Bis hinein in den Operationssaal darf ein Elternteil das Kind begleiten. Dort wird die Narkose eingeleitet — wenn notwendig darf das Kind dabei auch auf dem Schoß des Vaters oder der Mutter sitzen. In den allermeisten Krankenhäusern in Deutschland ist diese Möglichkeit bislang so nicht gegeben. "Sobald das Kind schläft und eine Trennung dann möglich ist, begleiten wir das Elternteil hinaus", sagt Prof. Russo. Diese Regelung gilt grundsätzlich für alle Eltern und deren Kinder, die älter als ein halbes Jahr und jünger als 14 Jahre sind. Für die anderen Altersgruppen ist die Begleitung durch Eltern in besonderen Fällen möglich. Die Abstimmung erfolgt grundsätzlich über die Anästhesisten.

Als Mitglied des wissenschaftlichen Arbeitskreises Kinderanästhesie hat sich Prof. Russo schon über längere Zeit damit beschäftigt, wie sinnvoll die Begleitung des Kindes bis in den OP‐Saal ist. Eine Studie zeigt, dass sich die Elternpräsenz vergleichbar positiv auf das Angstniveau der Kinder niederschlägt wie der Einsatz des Medikaments Midazolam. Das ist ein Saft, der sich angstlösend und schlaffördernd auswirkt. Allerdings muss dieser Saft individuell richtig dosiert und zu einem optimalen Zeitpunkt verabreicht werden — leichte Abweichungen vom Ablauf, die immer vorkommen können, sind dann wenig hilfreich.

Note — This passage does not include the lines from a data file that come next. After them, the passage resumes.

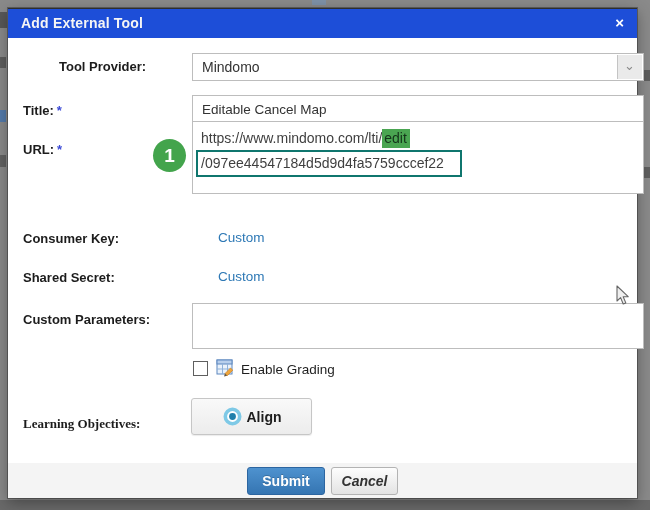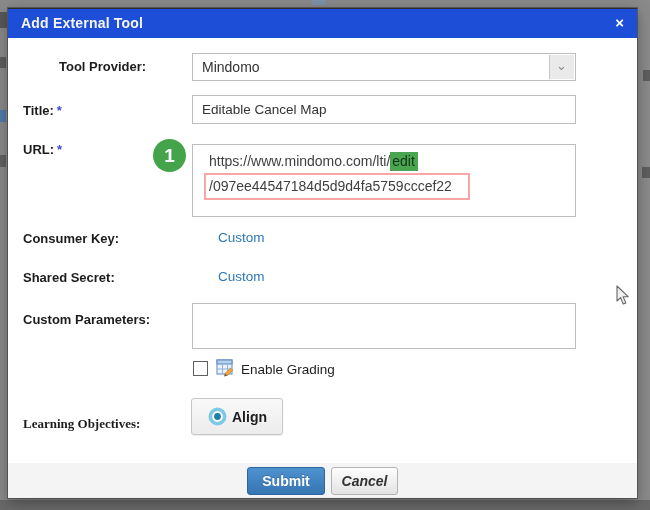--- a/index.html
+++ b/index.html
@@ -17,54 +17,54 @@
     position:absolute;left:8px;top:8px;width:629px;height:490px;background:#ffffff;
     box-shadow:0 0 0 1px rgba(40,40,40,.45), 0 4px 14px rgba(0,0,0,.35);
   }
   .titlebar{position:absolute;left:0;top:0;right:0;height:30px;background:#1d4ed8;border-top:1px solid #2e2e2e;box-sizing:border-box;}
   .titlebar .t{position:absolute;left:13px;top:6px;color:#f5f5f5;font-size:14px;font-weight:bold;letter-spacing:.2px;}
   .close{position:absolute;right:13px;top:5px;color:#ffffff;font-size:15px;font-weight:bold;cursor:pointer;line-height:18px;}
 
   .lbl{position:absolute;left:15px;font-size:13px;font-weight:bold;color:#1c1c1c;white-space:nowrap;}
   .req{color:#3a49d6;font-weight:bold;margin-left:3px;}
 
-  .field{position:absolute;left:184px;width:384px;box-sizing:border-box;background:#fff;border:1px solid #bdbdbd;}
+  .field{position:absolute;left:184px;width:452px;box-sizing:border-box;background:#fff;border:1px solid #bdbdbd;}
 
   
   .select{top:45px;height:28px;cursor:pointer;}
   .select .val{position:absolute;left:9px;top:5px;font-size:14px;color:#333;}
   .select .arrowbox{position:absolute;right:1px;top:1px;bottom:1px;width:24px;background:#eaeaea;border-left:1px solid #c4c4c4;}
   .select .chev{position:absolute;right:7px;top:3px;color:#8a8a8a;font-size:13px;}
 
   
   .input-title{top:87px;height:29px;}
   .input-title .val{position:absolute;left:9px;top:6px;font-size:13.5px;color:#333;}
 
   
-  .url-box{top:136px;height:73px;padding:5px 16px;font-size:14px;line-height:22px;color:#3f3f3f;cursor:text;}
+  .url-box{top:113px;height:73px;padding:5px 8px;font-size:14px;line-height:22px;color:#3f3f3f;cursor:text;}
   .hl-green{background:#4aa551;color:#14341a;padding:1px 3px 2px 2px;}
-  .boxed{display:inline-block;border:2px solid #fca5a5;padding:0 16px 1px 3px;margin-left:-5px;margin-top:1px;}
+  .boxed{display:inline-block;border:2px solid #0f766e;padding:0 16px 1px 3px;margin-left:-5px;margin-top:1px;}
 
   .callout{
     position:absolute;left:145px;top:131px;width:33px;height:33px;border-radius:50%;
     background:#43a44c;color:#fff;font-size:19px;font-weight:bold;text-align:center;line-height:33px;
   }
 
   .link{position:absolute;left:184px;font-size:13.5px;color:#2d78b5;text-decoration:none;cursor:pointer;margin-left:26px;}
 
   .textarea-params{top:295px;height:46px;cursor:text;}
 
   
   .checkbox{position:absolute;left:185px;top:353px;width:15px;height:15px;background:#fff;border:1px solid #5f5f5f;box-sizing:border-box;cursor:pointer;}
   .grading-icon{position:absolute;left:208px;top:351px;width:18px;height:18px;}
   .grading-label{position:absolute;left:233px;top:354px;font-size:13.5px;color:#1f1f1f;}
 
   
   .align-btn{
-    position:absolute;left:183px;top:390px;width:92px;height:37px;box-sizing:border-box;
+    position:absolute;left:183px;top:390px;width:121px;height:37px;box-sizing:border-box;
     background:linear-gradient(#f9f9f9,#ececec);border:1px solid #c6c6c6;border-radius:3px;
     display:flex;align-items:center;justify-content:center;gap:4px;cursor:pointer;
     box-shadow:0 1px 1px rgba(0,0,0,.08);
   }
   .align-btn .txt{font-size:14px;font-weight:bold;color:#1d1d1d;}
 
   
   .footer{position:absolute;left:0;right:0;bottom:0;height:35px;background:#f4f4f4;
     display:flex;align-items:center;justify-content:center;gap:6px;text-align:right;}
   .btn{height:28px;box-sizing:border-box;border-radius:3px;font-size:14px;font-weight:bold;

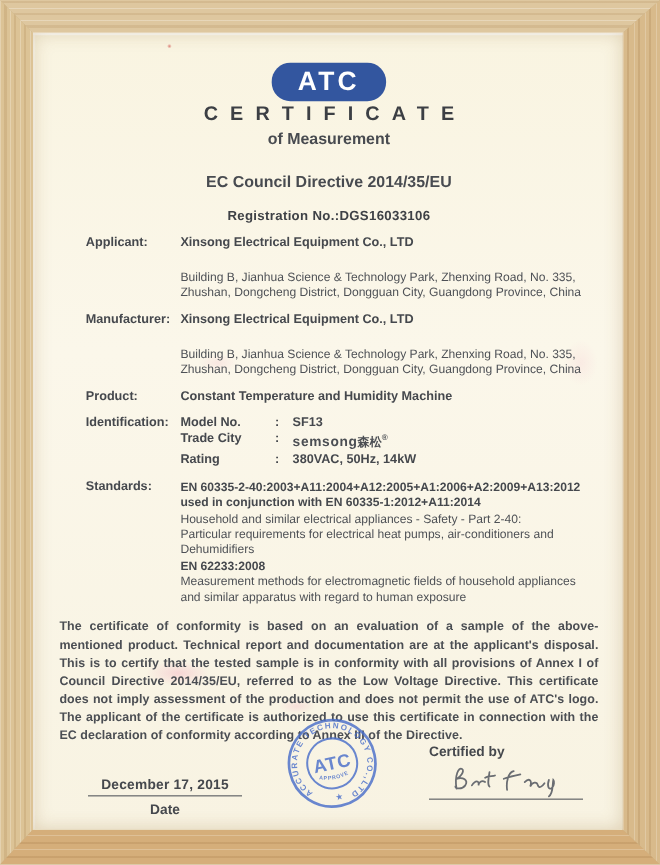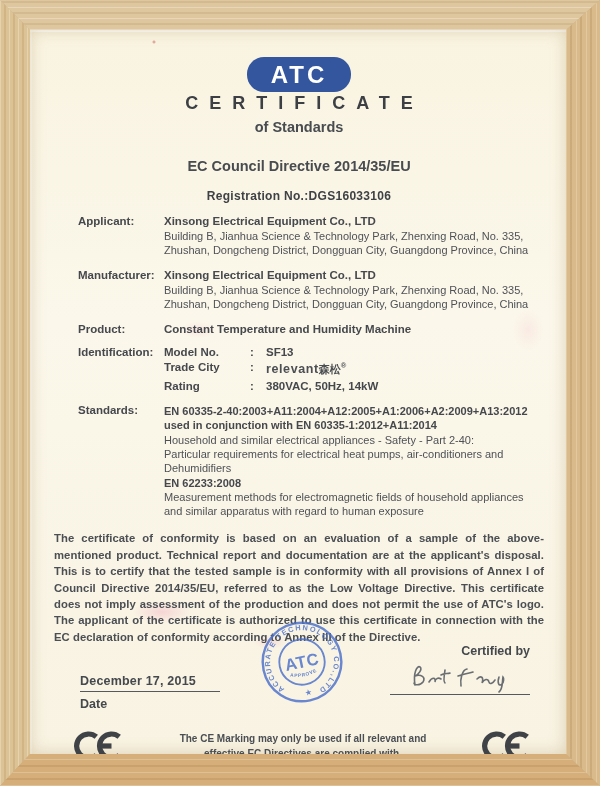--- a/index.html
+++ b/index.html
@@ -46,37 +46,37 @@
   .cert-title{font-size:18px;font-weight:bold;letter-spacing:11px;text-indent:11px;color:#3c3f44;margin-top:1px;white-space:nowrap}
   .sub{font-size:14.5px;font-weight:bold;color:#484b50;margin-top:5px}
   .dir{font-size:14.5px;font-weight:bold;color:#484b50;line-height:1.3}
   .dir1{margin-top:22px}
   .reg{font-size:12px;font-weight:bold;margin-top:13px;color:#3e4146;letter-spacing:.3px}
 
   .details{margin-top:12px;padding-left:24px}
   .drow{display:grid;grid-template-columns:86px 1fr;margin-bottom:11px;font-size:11px}
   .dlabel{font-weight:bold;font-size:11.5px}
   .dname{font-weight:bold;font-size:11.5px}
-  .daddr{margin-top:2px;line-height:1.32;color:#4e5156;max-width:382px}
+  .daddr{margin-top:18px;line-height:1.32;color:#4e5156;max-width:382px}
   .subrow{display:grid;grid-template-columns:86px 16px 1fr;margin-bottom:3px;font-size:11.5px;font-weight:bold}
   .brand{font-weight:bold;font-size:12.5px;letter-spacing:.6px;color:#4b4e53}
   .brand .cjk{font-size:11px;letter-spacing:0}
   .brand sup{font-size:7.5px}
   .std{line-height:1.3;max-width:392px}
   .std-b{font-weight:bold}
   .std-r{font-weight:normal;color:#4e5156}
 
   .statement{margin-top:12px;font-size:11.3px;font-weight:bold;text-align:justify;
     line-height:1.45;color:#4b4e53;letter-spacing:.05px}
 
   .signoff{position:relative;height:72px;margin-top:3px}
-  .date-block{position:absolute;left:26px;top:26px;width:140px;text-align:left}
+  .date-block{position:absolute;left:26px;top:26px;width:140px;text-align:center}
   .date-value{display:block;font-size:12.5px;font-weight:bold;padding-bottom:3px;border-bottom:1.5px solid #55585d;letter-spacing:.2px}
   .date-label{display:inline-block;margin-top:5px;font-size:12.5px;font-weight:bold}
-  .certified-block{position:absolute;left:336px;top:-4px;width:140px;text-align:right}
+  .certified-block{position:absolute;left:336px;top:-4px;width:140px;text-align:left}
   .certified-label{font-size:12.5px;font-weight:bold}
   .sig-svg{display:block;margin:0 auto}
   .sig-line{border-top:1.3px solid #55585d}
   .stamp-wrap{position:absolute;left:202px;top:-32px;width:92px;height:92px;opacity:.82;transform:rotate(-12deg);z-index:3}
 
   .ce-row{display:flex;align-items:center;margin-top:8px}
   .ce-left{margin-left:20px}
   .ce-right{margin-right:12px}
   .ce-note{flex:1;font-size:10px;font-weight:bold;text-align:center;line-height:1.5;color:#4b4e53}
   .ce-note span{display:block}
@@ -87,21 +87,21 @@
 <div class="bar bar-top"></div>
 <div class="bar bar-left"></div>
 <div class="bar bar-right"></div>
 <div class="bar bar-bottom"></div>
 
 <div class="paper">
 
   <div class="center">
     <span class="logo-pill">ATC</span>
     <div class="cert-title">CERTIFICATE</div>
-    <div class="sub">of Standards</div>
+    <div class="sub">of Measurement</div>
     <div class="dir dir1">EC Council Directive 2014/35/EU</div>
     <div class="reg">Registration No.:DGS16033106</div>
   </div>
 
   <div class="details">
 
     <div class="drow">
       <div class="dlabel">Applicant:</div>
       <div>
         <div class="dname">Xinsong Electrical Equipment Co., LTD</div>
@@ -126,21 +126,21 @@
       <div class="dlabel">Identification:</div>
       <div>
         <div class="subrow">
           <span>Model No.</span>
           <span>:</span>
           <span>SF13</span>
         </div>
         <div class="subrow">
           <span>Trade City</span>
           <span>:</span>
-          <span class="brand"><span>relevant</span><span class="cjk">森松</span><sup>®</sup></span>
+          <span class="brand"><span>semsong</span><span class="cjk">森松</span><sup>®</sup></span>
         </div>
         <div class="subrow">
           <span>Rating</span>
           <span>:</span>
           <span>380VAC, 50Hz, 14kW</span>
         </div>
       </div>
     </div>
 
     <div class="drow" style="margin-bottom:0">

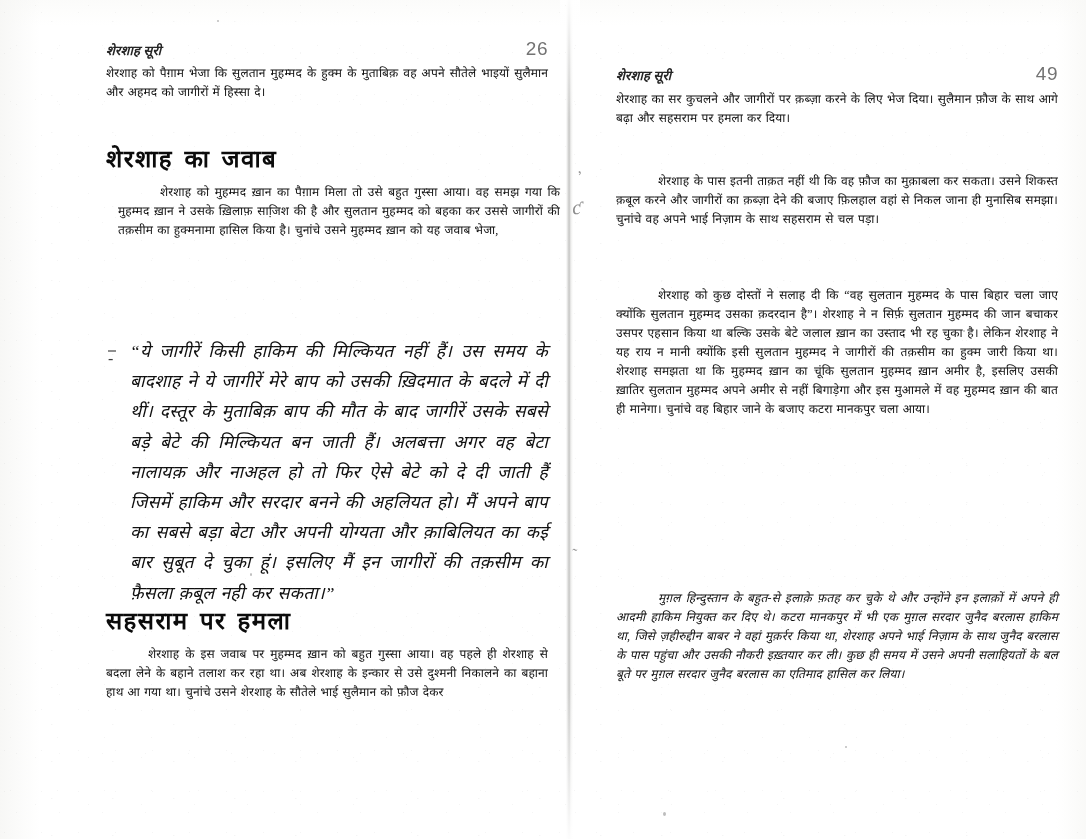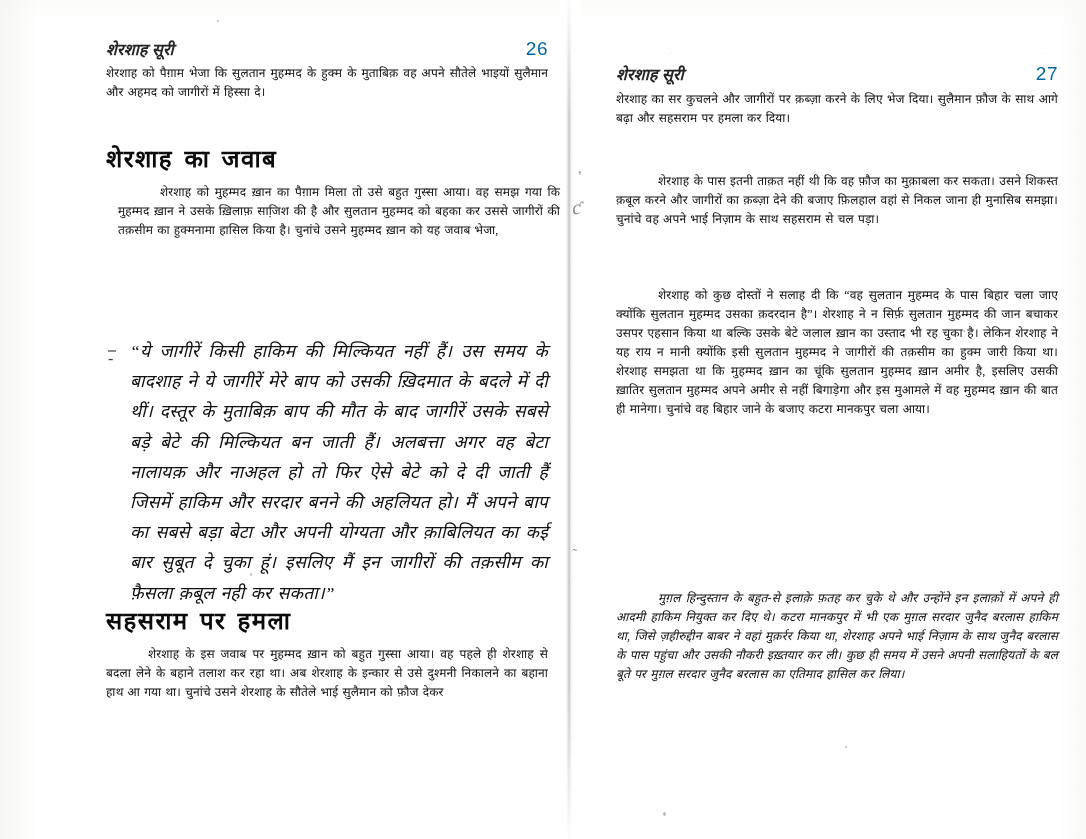--- a/index.html
+++ b/index.html
@@ -92,29 +92,29 @@
     width: 100%;
     display: flex;
     align-items: baseline;
     justify-content: space-between;
     color: #1b1b1b;
   }
   .running-head {
     font-family: "Liberation Serif", "DejaVu Serif", serif;
     font-style: italic;
     font-weight: 700;
-    font-size: 16px;
+    font-size: 13px;
     letter-spacing: .2px;
     color: #252525;
   }
   .folio {
     font-family: "Liberation Sans", "DejaVu Sans", sans-serif;
     font-size: 19px;
     font-weight: 400;
-    color: #0369a1;
+    color: #737373;
     letter-spacing: .5px;
   }
 
   
   .block {
     position: absolute;
     left: 0;
     width: 100%;
     color: #111111;
   }
@@ -235,21 +235,21 @@
       </div>
 
     </div>
   </div>
 
   <div class="page page-right">
     <div class="page-inner-right">
 
       <div class="header-row" style="top:63px;">
         <span class="running-head">शेरशाह सूरी</span>
-        <span class="folio">27</span>
+        <span class="folio">49</span>
       </div>
 
       <div class="block" style="top:90px;">
         <p class="para">शेरशाह का सर कुचलने और जागीरों पर क़ब्ज़ा करने के लिए भेज दिया। सुलैमान फ़ौज के साथ आगे बढ़ा और सहसराम पर हमला कर दिया।</p>
       </div>
 
       <div class="block" style="top:172px;">
         <p class="para indent">शेरशाह के पास इतनी ताक़त नहीं थी कि वह फ़ौज का मुक़ाबला कर सकता। उसने शिकस्त क़बूल करने और जागीरों का क़ब्ज़ा देने की बजाए फ़िलहाल वहां से निकल जाना ही मुनासिब समझा। चुनांचे वह अपने भाई निज़ाम के साथ सहसराम से चल पड़ा।</p>
       </div>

Der Saft kann zudem das Risiko eines Verwirrungszustandes nach der Operation erhöhen. "Diese Punkte machen für mich sehr deutlich, dass die Anwesenheit der Eltern die erheblich bessere Alternative ist", ordnet Prof. Russo ein. "Wenn die Strukturen es zulassen — und das ist bei uns im Haus der Fall ‐ können wir sogar ganz auf den Saft verzichten."

Prof. Russo stieß bei der Einführung des Konzeptes hier in Wuppertal auf große fach‐ und berufsgruppenübergreifende Unterstützung. Und so konnten Fragen der OP‐Organisation und der Hygiene schnell geklärt werden. Klare Regelungen waren gefragt, da die Operationssäle ein sehr sensibler Bereich sind. Das begleitende Elternteil muss zum Beispiel OP‐Kittel, OP‐Schuhe und einen Mund‐Nasenschutz tragen. Eine Händedesinfektion nach professioneller Anleitung ist Pflicht.

"Wir konnten bereits erste Erfahrungen sammeln", sagt Prof. Russo. "Es zeigt sich, dass die Eltern unsere notwendigen Vorgaben gerne akzeptieren. Für uns zählt, dass am Ende sowohl die Kinder als auch Väter und Mütter profitieren. Und das ist ganz klar der Fall."